◆ **DATA RECORDS**:
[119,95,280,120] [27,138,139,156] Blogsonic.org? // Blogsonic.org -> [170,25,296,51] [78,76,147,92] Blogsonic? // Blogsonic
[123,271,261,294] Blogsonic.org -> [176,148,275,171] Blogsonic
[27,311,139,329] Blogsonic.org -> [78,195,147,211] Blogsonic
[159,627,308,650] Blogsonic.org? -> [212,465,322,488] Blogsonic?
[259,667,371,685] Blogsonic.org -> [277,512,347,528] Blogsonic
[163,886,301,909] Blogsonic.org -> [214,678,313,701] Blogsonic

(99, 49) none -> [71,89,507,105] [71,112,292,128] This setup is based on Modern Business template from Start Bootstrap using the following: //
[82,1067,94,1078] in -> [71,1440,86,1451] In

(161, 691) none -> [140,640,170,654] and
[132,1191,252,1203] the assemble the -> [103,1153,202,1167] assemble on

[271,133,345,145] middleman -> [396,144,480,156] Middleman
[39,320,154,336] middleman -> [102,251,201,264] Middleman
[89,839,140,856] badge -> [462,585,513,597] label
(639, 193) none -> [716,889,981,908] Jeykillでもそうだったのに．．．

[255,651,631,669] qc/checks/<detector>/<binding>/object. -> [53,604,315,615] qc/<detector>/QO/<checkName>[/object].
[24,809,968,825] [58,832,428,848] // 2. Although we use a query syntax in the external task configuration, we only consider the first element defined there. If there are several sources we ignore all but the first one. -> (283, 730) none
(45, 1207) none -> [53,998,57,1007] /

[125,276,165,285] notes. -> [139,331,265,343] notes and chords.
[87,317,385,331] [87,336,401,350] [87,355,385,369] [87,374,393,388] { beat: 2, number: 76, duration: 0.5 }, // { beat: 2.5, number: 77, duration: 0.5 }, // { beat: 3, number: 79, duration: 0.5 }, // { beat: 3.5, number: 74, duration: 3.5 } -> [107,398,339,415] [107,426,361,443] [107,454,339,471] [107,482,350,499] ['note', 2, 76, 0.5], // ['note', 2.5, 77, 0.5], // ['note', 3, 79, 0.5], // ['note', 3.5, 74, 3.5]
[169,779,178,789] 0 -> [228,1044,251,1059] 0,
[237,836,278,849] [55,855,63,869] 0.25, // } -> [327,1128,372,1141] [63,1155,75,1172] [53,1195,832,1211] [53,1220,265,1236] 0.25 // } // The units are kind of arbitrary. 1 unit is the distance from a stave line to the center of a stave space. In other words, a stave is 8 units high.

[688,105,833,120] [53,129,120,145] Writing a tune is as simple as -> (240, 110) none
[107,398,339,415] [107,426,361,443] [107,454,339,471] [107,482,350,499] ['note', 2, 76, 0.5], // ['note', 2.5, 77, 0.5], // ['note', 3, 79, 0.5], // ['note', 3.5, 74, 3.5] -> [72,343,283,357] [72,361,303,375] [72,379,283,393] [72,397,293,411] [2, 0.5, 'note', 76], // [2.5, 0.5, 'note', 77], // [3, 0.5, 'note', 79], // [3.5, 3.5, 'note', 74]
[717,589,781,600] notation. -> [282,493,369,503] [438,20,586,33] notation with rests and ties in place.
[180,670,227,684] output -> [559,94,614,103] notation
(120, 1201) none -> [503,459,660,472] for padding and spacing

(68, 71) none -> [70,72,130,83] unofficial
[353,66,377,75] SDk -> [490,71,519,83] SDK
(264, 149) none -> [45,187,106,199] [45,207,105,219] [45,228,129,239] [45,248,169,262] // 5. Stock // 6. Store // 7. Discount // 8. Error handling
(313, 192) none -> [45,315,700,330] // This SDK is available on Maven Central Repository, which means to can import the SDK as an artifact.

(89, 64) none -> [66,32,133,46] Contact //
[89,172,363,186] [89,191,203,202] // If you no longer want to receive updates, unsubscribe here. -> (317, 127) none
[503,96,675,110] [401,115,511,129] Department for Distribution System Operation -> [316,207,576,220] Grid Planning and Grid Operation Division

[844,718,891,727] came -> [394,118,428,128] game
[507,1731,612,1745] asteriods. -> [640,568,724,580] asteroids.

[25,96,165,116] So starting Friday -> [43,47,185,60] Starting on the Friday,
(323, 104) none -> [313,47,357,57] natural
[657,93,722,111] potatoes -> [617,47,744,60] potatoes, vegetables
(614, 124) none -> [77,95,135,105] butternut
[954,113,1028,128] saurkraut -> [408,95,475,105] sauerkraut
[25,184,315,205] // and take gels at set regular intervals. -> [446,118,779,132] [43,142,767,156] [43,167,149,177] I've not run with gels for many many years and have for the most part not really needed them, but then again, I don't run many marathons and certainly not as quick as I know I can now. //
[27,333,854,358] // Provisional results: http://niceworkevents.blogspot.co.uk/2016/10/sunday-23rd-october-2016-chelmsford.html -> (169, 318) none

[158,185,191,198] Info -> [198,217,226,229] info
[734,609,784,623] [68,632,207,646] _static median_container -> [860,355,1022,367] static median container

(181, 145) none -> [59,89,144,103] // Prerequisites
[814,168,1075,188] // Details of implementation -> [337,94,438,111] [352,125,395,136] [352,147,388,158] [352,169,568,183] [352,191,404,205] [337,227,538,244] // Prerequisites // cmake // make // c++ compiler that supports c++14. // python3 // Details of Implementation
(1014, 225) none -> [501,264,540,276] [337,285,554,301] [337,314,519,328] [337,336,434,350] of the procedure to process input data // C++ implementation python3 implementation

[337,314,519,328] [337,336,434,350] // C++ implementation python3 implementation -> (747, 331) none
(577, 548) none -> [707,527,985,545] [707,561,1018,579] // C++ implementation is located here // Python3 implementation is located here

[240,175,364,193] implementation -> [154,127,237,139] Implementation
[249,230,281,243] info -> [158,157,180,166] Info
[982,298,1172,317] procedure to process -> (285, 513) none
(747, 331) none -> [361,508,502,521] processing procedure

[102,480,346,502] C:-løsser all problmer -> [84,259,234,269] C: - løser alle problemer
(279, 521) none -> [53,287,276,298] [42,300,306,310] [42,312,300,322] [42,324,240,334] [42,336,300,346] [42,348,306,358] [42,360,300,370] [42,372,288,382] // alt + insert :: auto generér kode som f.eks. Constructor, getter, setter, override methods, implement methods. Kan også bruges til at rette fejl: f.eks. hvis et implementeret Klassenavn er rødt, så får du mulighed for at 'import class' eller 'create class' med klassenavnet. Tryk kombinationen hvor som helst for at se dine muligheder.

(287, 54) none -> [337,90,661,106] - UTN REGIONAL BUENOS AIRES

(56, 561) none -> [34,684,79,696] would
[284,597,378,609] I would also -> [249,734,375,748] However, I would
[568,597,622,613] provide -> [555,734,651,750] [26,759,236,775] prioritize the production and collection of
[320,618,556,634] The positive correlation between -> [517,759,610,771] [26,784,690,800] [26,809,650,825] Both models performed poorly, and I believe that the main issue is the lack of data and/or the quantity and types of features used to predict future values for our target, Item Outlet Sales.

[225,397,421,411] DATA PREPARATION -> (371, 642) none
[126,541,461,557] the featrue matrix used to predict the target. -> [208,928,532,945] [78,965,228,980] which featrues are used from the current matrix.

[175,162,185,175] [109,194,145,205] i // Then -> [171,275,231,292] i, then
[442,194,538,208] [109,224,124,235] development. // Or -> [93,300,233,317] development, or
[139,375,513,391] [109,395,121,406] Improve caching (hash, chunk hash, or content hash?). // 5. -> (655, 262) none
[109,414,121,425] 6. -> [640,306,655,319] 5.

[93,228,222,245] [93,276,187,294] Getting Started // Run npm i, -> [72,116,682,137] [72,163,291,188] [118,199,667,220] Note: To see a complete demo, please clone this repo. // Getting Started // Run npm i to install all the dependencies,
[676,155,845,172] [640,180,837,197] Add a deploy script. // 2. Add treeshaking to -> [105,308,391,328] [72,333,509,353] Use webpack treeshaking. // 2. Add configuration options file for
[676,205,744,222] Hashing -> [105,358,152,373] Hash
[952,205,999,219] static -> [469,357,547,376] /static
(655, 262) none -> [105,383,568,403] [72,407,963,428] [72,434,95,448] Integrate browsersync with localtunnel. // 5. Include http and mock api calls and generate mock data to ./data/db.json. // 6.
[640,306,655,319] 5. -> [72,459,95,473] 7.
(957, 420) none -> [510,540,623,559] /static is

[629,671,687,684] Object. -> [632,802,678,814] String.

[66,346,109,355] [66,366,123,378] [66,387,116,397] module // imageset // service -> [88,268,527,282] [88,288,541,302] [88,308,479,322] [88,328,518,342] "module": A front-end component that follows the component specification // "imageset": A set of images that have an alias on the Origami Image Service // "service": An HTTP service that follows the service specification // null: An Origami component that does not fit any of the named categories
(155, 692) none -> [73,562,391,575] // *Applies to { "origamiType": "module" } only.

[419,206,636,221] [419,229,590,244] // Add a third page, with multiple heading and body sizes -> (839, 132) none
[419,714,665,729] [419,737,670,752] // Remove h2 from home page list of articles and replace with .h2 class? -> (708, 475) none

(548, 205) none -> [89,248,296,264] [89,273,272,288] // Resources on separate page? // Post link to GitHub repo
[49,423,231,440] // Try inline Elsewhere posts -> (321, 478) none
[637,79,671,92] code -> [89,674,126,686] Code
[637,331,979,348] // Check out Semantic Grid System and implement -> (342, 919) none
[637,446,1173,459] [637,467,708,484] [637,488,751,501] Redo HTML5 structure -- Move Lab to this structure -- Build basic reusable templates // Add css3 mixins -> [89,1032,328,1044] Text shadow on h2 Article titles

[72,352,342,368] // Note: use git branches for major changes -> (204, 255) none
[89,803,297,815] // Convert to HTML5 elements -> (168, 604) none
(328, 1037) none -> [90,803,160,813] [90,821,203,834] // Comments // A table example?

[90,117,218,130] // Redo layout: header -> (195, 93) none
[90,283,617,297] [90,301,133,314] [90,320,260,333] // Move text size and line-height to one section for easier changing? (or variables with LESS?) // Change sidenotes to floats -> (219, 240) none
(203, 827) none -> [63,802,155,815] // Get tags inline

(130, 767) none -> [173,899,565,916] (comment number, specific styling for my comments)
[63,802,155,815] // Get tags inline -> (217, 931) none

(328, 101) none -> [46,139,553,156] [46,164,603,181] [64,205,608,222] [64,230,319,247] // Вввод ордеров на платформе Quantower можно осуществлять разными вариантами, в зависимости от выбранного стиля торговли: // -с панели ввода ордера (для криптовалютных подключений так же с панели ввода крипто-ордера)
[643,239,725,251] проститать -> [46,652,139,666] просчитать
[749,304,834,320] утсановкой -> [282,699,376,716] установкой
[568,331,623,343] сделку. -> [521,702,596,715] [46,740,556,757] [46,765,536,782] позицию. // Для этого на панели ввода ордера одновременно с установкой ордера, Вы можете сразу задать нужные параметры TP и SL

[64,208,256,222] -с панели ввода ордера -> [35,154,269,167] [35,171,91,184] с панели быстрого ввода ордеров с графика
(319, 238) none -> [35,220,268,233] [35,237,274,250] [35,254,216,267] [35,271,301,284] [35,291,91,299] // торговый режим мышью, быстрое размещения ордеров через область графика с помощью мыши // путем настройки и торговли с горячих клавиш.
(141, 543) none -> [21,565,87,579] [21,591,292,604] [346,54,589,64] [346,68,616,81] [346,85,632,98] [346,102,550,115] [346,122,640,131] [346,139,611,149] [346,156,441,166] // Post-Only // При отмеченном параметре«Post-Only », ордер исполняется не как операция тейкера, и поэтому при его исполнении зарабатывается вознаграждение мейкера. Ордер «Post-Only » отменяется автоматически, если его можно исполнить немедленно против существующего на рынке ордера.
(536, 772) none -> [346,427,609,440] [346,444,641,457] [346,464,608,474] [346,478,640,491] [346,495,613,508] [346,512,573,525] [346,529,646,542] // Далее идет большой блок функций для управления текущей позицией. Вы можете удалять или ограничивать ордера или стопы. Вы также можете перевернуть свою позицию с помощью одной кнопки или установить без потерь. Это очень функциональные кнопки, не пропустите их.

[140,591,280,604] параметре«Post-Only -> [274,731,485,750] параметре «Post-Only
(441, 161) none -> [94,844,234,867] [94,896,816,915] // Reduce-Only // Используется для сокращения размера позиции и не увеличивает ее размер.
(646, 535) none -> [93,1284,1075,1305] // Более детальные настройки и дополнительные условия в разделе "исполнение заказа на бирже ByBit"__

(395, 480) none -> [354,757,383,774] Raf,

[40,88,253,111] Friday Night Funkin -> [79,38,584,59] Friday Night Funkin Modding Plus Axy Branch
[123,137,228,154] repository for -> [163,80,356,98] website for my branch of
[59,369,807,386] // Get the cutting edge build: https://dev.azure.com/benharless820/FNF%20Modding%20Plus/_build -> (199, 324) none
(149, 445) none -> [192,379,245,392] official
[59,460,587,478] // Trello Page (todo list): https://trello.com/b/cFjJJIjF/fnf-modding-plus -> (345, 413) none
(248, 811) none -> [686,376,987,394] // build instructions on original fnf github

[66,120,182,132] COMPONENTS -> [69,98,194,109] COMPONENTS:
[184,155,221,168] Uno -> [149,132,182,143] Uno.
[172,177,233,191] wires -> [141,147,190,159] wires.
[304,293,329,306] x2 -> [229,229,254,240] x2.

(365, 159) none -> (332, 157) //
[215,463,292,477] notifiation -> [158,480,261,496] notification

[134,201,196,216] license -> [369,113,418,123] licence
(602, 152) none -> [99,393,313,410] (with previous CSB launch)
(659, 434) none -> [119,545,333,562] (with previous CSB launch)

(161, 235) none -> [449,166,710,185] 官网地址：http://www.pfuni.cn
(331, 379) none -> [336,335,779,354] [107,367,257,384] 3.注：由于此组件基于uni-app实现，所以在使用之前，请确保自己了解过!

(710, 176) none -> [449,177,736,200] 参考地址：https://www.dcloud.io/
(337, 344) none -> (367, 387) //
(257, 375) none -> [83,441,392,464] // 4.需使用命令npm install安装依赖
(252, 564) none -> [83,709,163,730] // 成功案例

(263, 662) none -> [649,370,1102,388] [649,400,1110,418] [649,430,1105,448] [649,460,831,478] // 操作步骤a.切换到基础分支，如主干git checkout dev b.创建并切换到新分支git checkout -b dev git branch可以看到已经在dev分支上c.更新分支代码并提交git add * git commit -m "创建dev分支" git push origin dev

◆ **WORK REQUEST**: Print exactly the lines above, between the one holding "(203, 827) none" and the one holding "[643,239,725,251] проститать ->", inclusive, and nothing besides.

◆ **WRITTEN REPLY**:
(203, 827) none -> [63,802,155,815] // Get tags inline

(130, 767) none -> [173,899,565,916] (comment number, specific styling for my comments)
[63,802,155,815] // Get tags inline -> (217, 931) none

(328, 101) none -> [46,139,553,156] [46,164,603,181] [64,205,608,222] [64,230,319,247] // Вввод ордеров на платформе Quantower можно осуществлять разными вариантами, в зависимости от выбранного стиля торговли: // -с панели ввода ордера (для криптовалютных подключений так же с панели ввода крипто-ордера)
[643,239,725,251] проститать -> [46,652,139,666] просчитать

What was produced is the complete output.